食材と料理人との相性
公開日:
:
2015/10/21
ジビーフ(完全放牧野生牛), 近江プレミアム牛
近江プレミアム牛のロース(サーロイン側)です。23ケ月齢で出荷しました。和牛でこの月齢出荷は理由を知らないと不思議に思うかも知れません。通常は30カ月前後で出荷するので、早期出荷はなにかしらの原因(病気など)だと思われるでしょうね。詳しくは書けないのですが、この牛は特殊なエサを与えているので、これ以上飼っても余計な脂がつくだけでタイミンング的には23~25ヶ月くらいがちょうどいいのです。
和牛の良さはなんと言っても「サシ」です。赤身ブームで霜降り肉がワルモノのような扱いをされるシーンも少なくないのですが、理由が不明瞭な場合がほとんどのように感じています。由緒正しい血統由来のサシは肉に酸があって味に伸びがあります。ただ、「サシ」は脂ですから、食べすぎればくどく感じて当たり前です。年齢的に受け付けないと嘆く方もいらっしゃいますが、上質のお肉を少しだけとか、食べ方を工夫すればおいしくいただけるのではないでしょうか。そのあたりを考慮して取り組んでいるのが近江プレミアム牛なのです。
一方、赤身でもなく霜降りでもない、まったく違う規格外の牛がジビーフです。牛にして肉質はまさしくジビエです。料理法は塊肉を焼いてこそで、煮込みには向かないと思っています。たとえばすき焼きにしたとしましょう。草の香りが強すぎるのでわりしたとケンカするように思うのです。いや、わかりませんよ。僕はやったことがないですから。でも、ある料理人の方は、『ジビーフのピュアな味は僕が求めていたものです。また新しいチャレンジをさせてもらえるなんて本当にありがたい、感謝します』こうおっしゃるんですね。これからお野菜のおいしい季節になりますので煮込みます。とも。いったいどのような料理になるのか私には想像すらできません。
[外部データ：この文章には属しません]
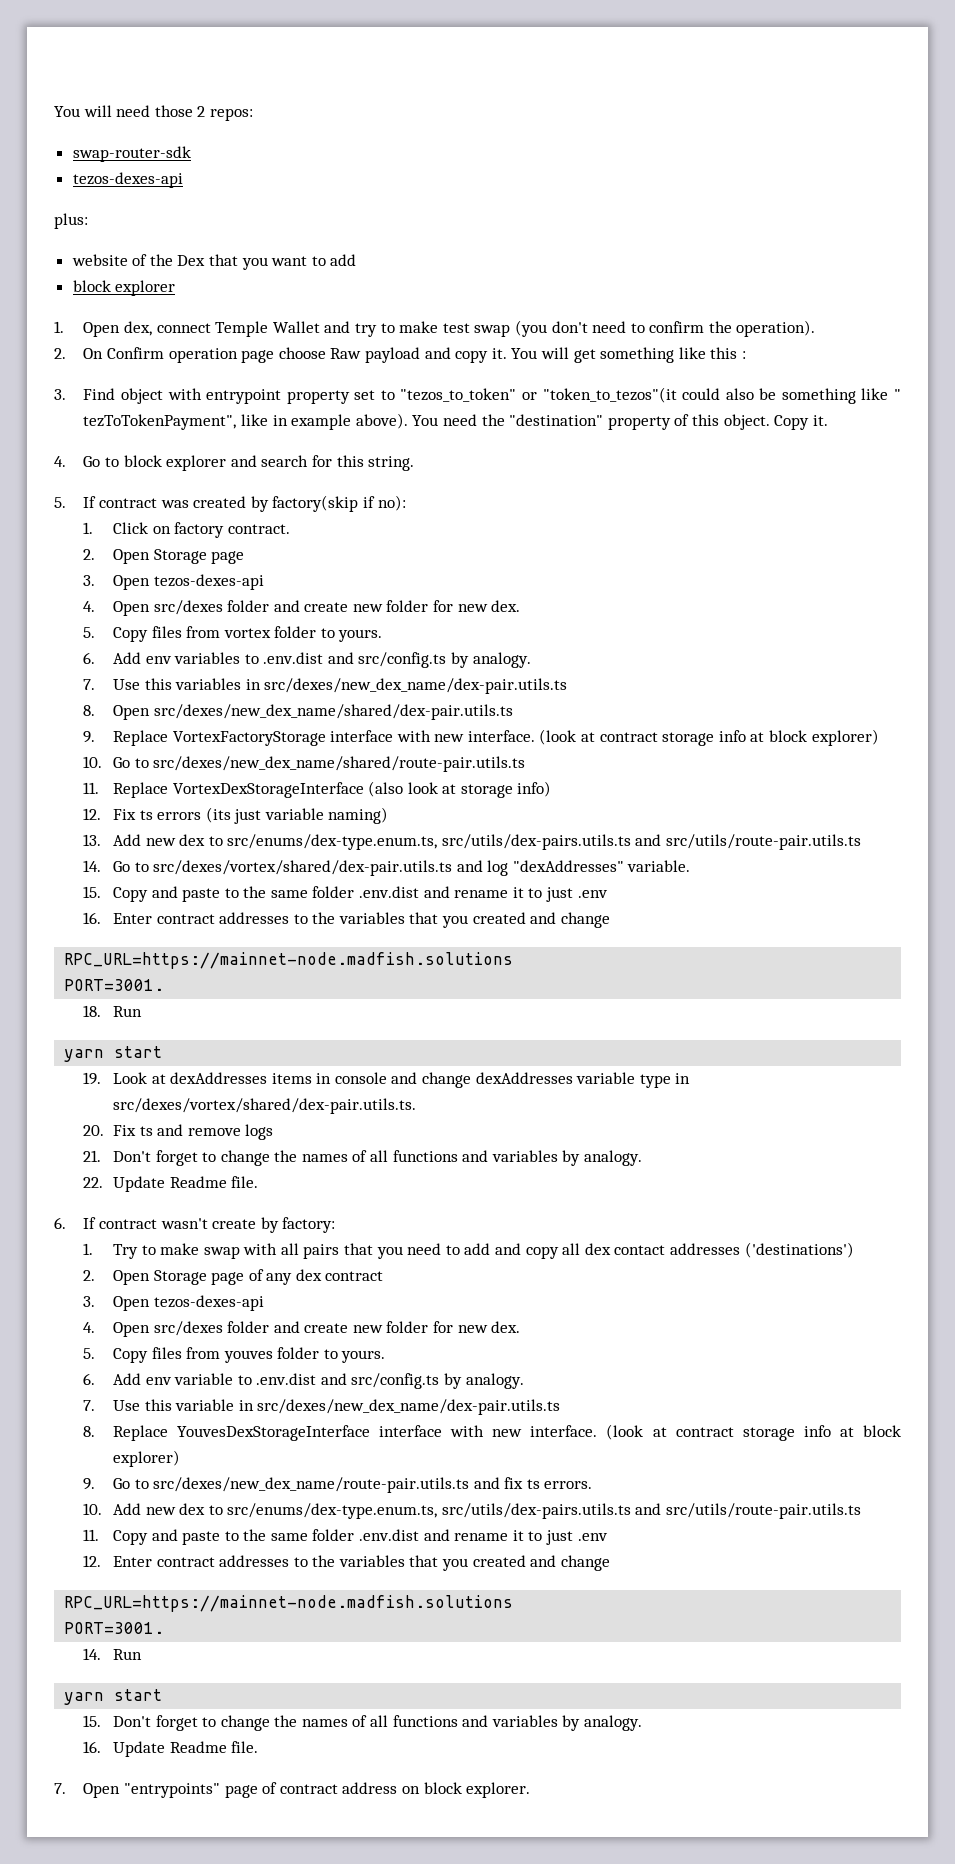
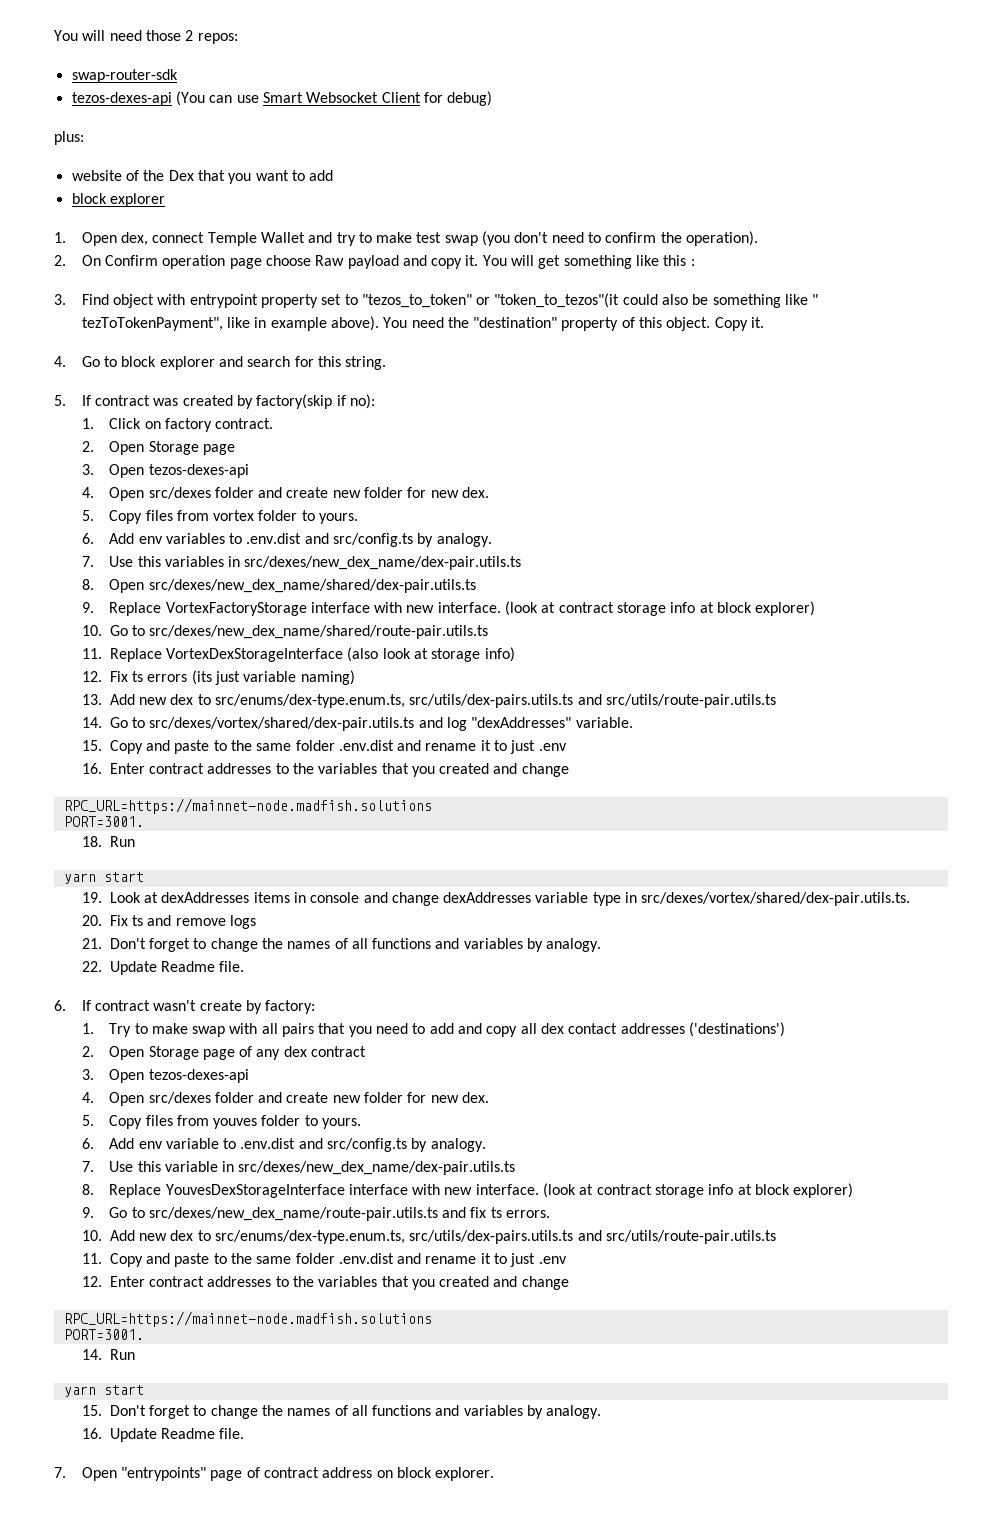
(183, 180) none -> [175,91,493,106] (You can use Smart Websocket Client for debug)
ならばと肩ロースのネックを用意させていただきました。肩ロースのネックなんてだれも使いたがりませんよ。和牛であれば切り落としなど用途はありますが、なんといってもジビーフですからね。この方は野草などを使った料理が得意な方なので、きっとジビーフの良さを引き出してくれるに違いありません。
そう思うと、料理人と食材との相性ってほんとうに大事だなと思うのです。最近は外に出て食材を探す料理人の方が増えてきました。自分の足で探しだした食材は業者任せのものよりも、きっと愛情たっぷりな料理に仕上がることでしょう。
ジビーフの香りは独特ですから、苦手な方も多くいます。しかし、こういう肉を探していたんだと感動してくれる方もいます。得手不得手というより、やっぱり相性ですね。
そう考えると、サシが苦手な方もたまたま食べた肉との相性が良くないだけで、もしかすると意外と食べられる霜降り肉もあるのかも知れないですね。